[Saved entries]
==================================================

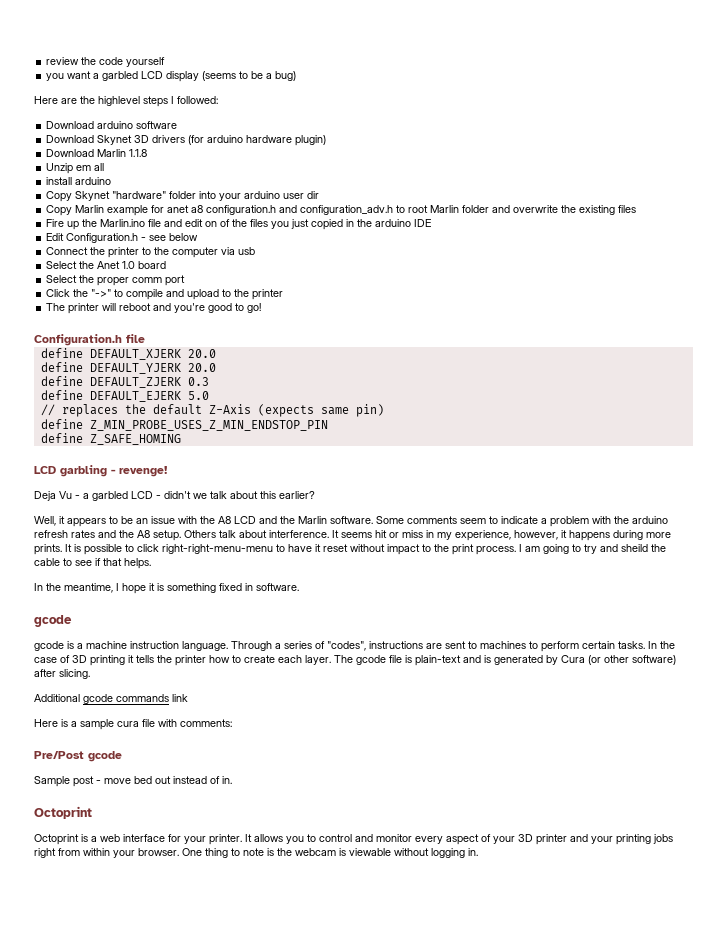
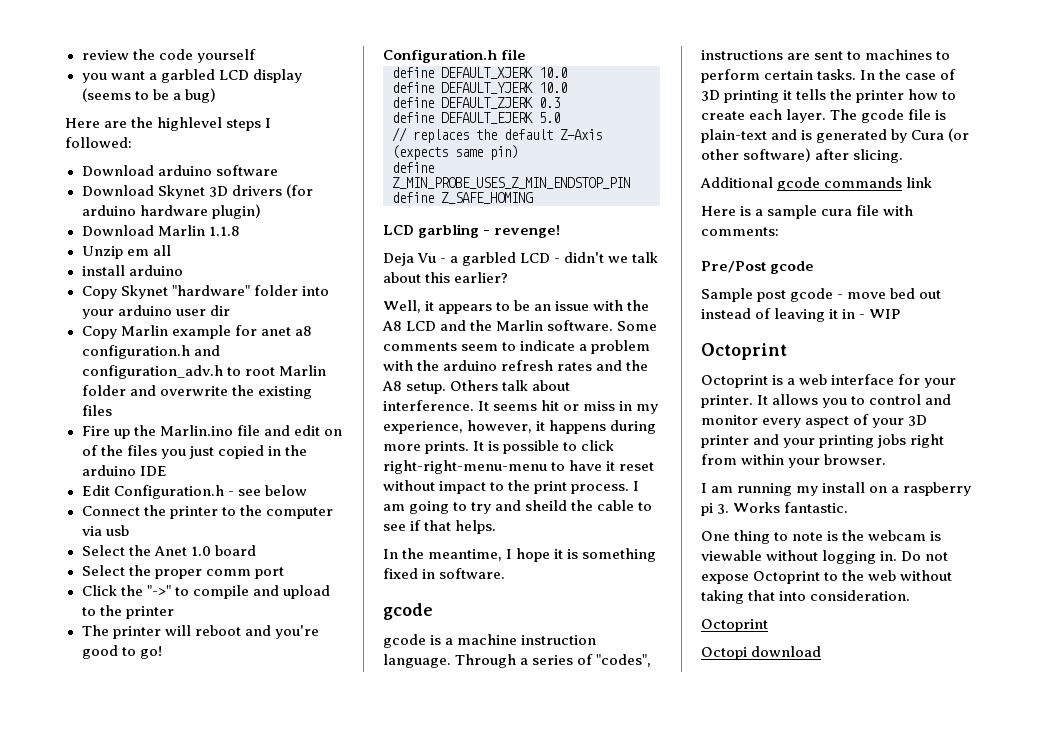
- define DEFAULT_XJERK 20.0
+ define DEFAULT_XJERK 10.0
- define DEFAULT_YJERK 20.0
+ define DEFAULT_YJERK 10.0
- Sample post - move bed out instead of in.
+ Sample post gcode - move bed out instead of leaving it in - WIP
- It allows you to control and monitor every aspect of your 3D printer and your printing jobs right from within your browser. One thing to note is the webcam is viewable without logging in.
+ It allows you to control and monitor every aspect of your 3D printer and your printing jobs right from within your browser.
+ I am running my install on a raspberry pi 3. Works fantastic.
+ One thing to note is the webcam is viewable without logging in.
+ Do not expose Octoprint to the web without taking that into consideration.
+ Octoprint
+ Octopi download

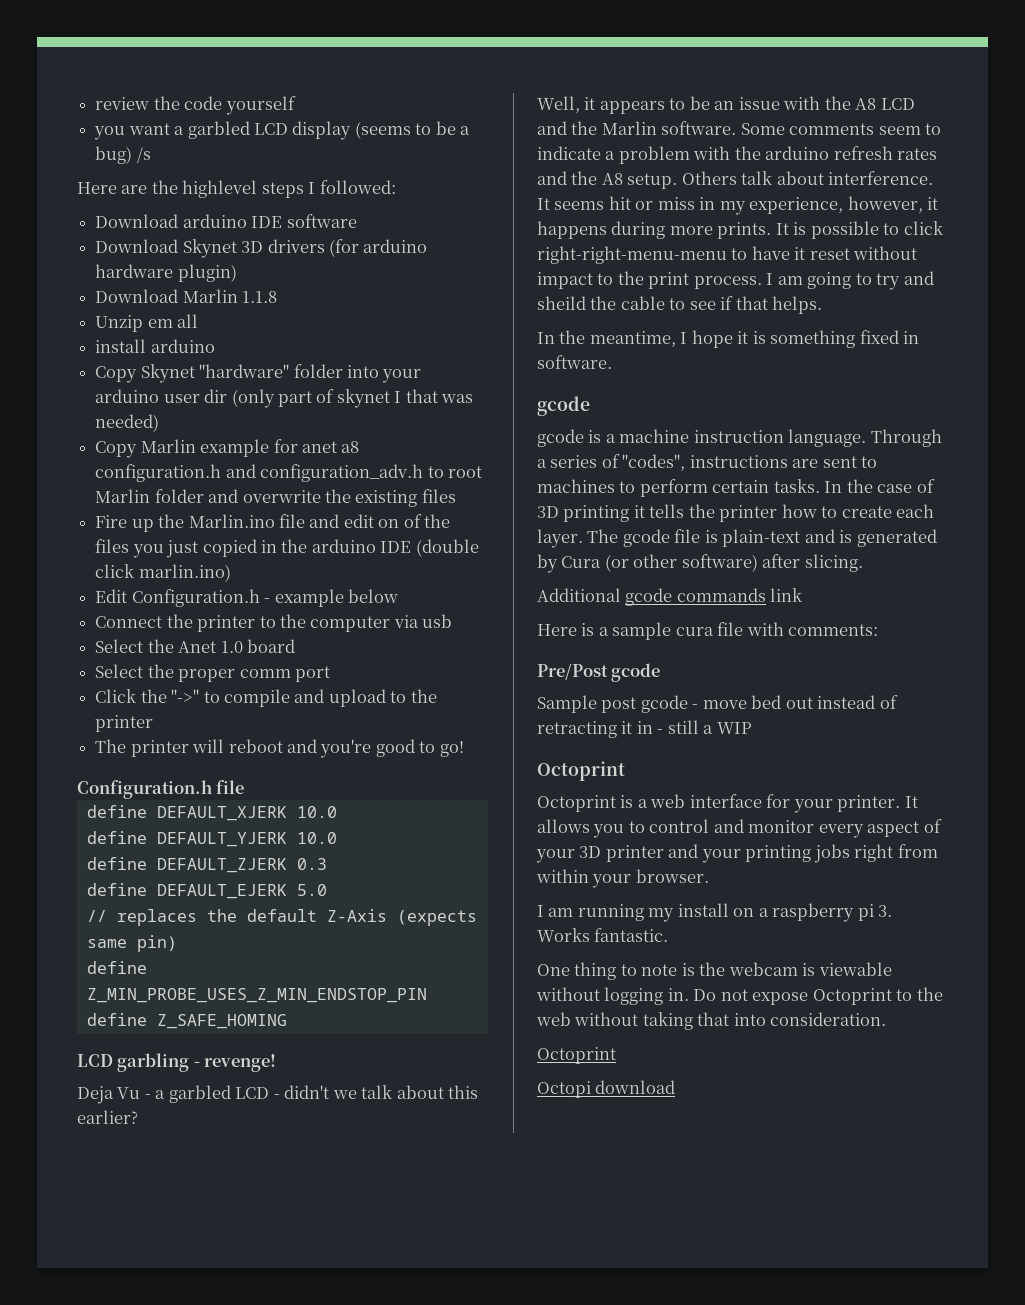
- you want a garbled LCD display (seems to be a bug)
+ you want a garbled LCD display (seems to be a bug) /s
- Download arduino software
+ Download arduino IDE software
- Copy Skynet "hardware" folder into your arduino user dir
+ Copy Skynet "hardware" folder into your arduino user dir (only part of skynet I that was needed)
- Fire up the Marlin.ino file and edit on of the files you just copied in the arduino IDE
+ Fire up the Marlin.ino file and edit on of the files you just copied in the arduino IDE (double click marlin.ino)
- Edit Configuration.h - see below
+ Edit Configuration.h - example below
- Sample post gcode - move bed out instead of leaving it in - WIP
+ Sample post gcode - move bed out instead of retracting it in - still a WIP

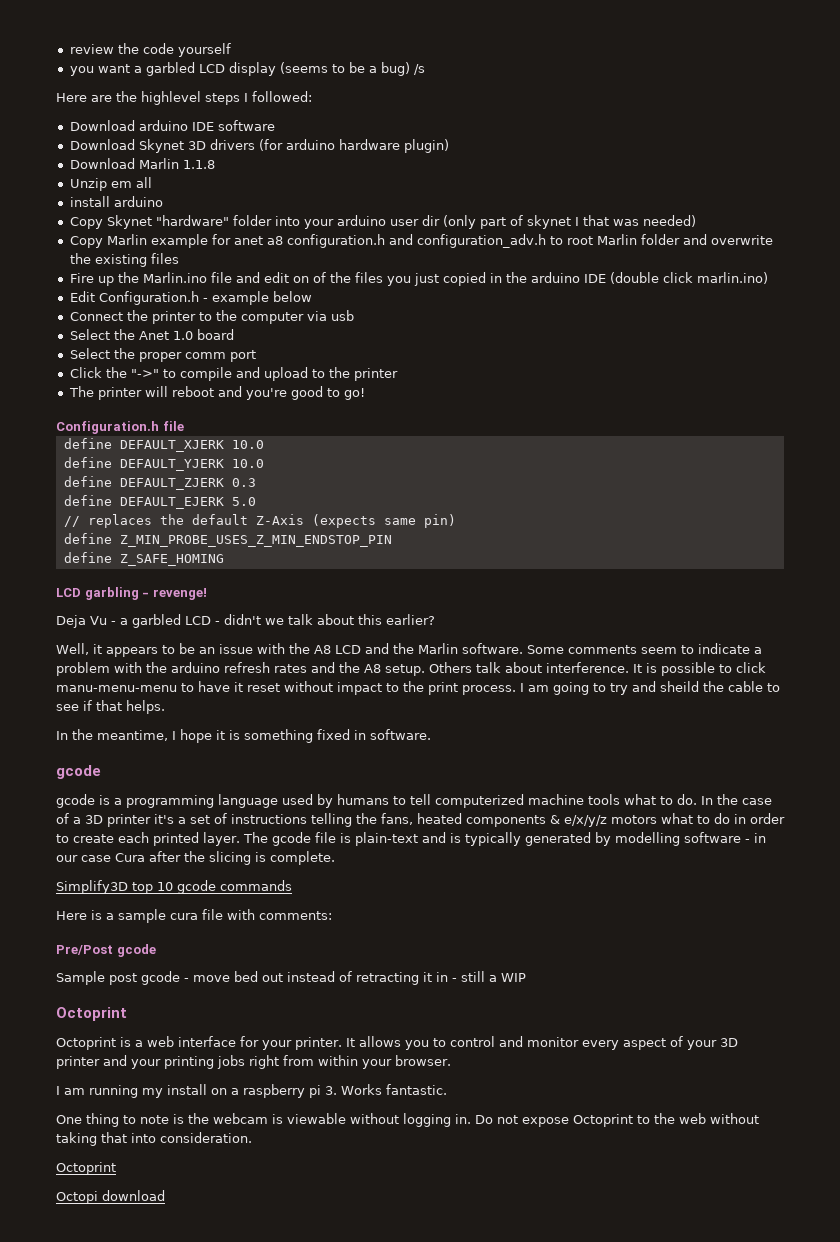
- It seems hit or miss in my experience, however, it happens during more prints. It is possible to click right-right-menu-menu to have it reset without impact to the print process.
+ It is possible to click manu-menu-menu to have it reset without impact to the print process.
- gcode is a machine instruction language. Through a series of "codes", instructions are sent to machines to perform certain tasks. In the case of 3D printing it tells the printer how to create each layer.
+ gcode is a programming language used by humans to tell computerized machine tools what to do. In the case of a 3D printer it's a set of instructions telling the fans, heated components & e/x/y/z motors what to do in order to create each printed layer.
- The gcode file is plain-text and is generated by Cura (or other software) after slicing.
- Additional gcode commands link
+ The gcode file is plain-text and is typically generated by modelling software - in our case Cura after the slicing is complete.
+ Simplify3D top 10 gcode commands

==================================================

• **WHAT IS NEEDED**:
Because the pictures are not wanted, retype only the text of every record, exactly as given.

• **TASK RESULT**:
- define DEFAULT_XJERK 20.0
+ define DEFAULT_XJERK 10.0
- define DEFAULT_YJERK 20.0
+ define DEFAULT_YJERK 10.0
- Sample post - move bed out instead of in.
+ Sample post gcode - move bed out instead of leaving it in - WIP
- It allows you to control and monitor every aspect of your 3D printer and your printing jobs right from within your browser. One thing to note is the webcam is viewable without logging in.
+ It allows you to control and monitor every aspect of your 3D printer and your printing jobs right from within your browser.
+ I am running my install on a raspberry pi 3. Works fantastic.
+ One thing to note is the webcam is viewable without logging in.
+ Do not expose Octoprint to the web without taking that into consideration.
+ Octoprint
+ Octopi download

- you want a garbled LCD display (seems to be a bug)
+ you want a garbled LCD display (seems to be a bug) /s
- Download arduino software
+ Download arduino IDE software
- Copy Skynet "hardware" folder into your arduino user dir
+ Copy Skynet "hardware" folder into your arduino user dir (only part of skynet I that was needed)
- Fire up the Marlin.ino file and edit on of the files you just copied in the arduino IDE
+ Fire up the Marlin.ino file and edit on of the files you just copied in the arduino IDE (double click marlin.ino)
- Edit Configuration.h - see below
+ Edit Configuration.h - example below
- Sample post gcode - move bed out instead of leaving it in - WIP
+ Sample post gcode - move bed out instead of retracting it in - still a WIP

- It seems hit or miss in my experience, however, it happens during more prints. It is possible to click right-right-menu-menu to have it reset without impact to the print process.
+ It is possible to click manu-menu-menu to have it reset without impact to the print process.
- gcode is a machine instruction language. Through a series of "codes", instructions are sent to machines to perform certain tasks. In the case of 3D printing it tells the printer how to create each layer.
+ gcode is a programming language used by humans to tell computerized machine tools what to do. In the case of a 3D printer it's a set of instructions telling the fans, heated components & e/x/y/z motors what to do in order to create each printed layer.
- The gcode file is plain-text and is generated by Cura (or other software) after slicing.
- Additional gcode commands link
+ The gcode file is plain-text and is typically generated by modelling software - in our case Cura after the slicing is complete.
+ Simplify3D top 10 gcode commands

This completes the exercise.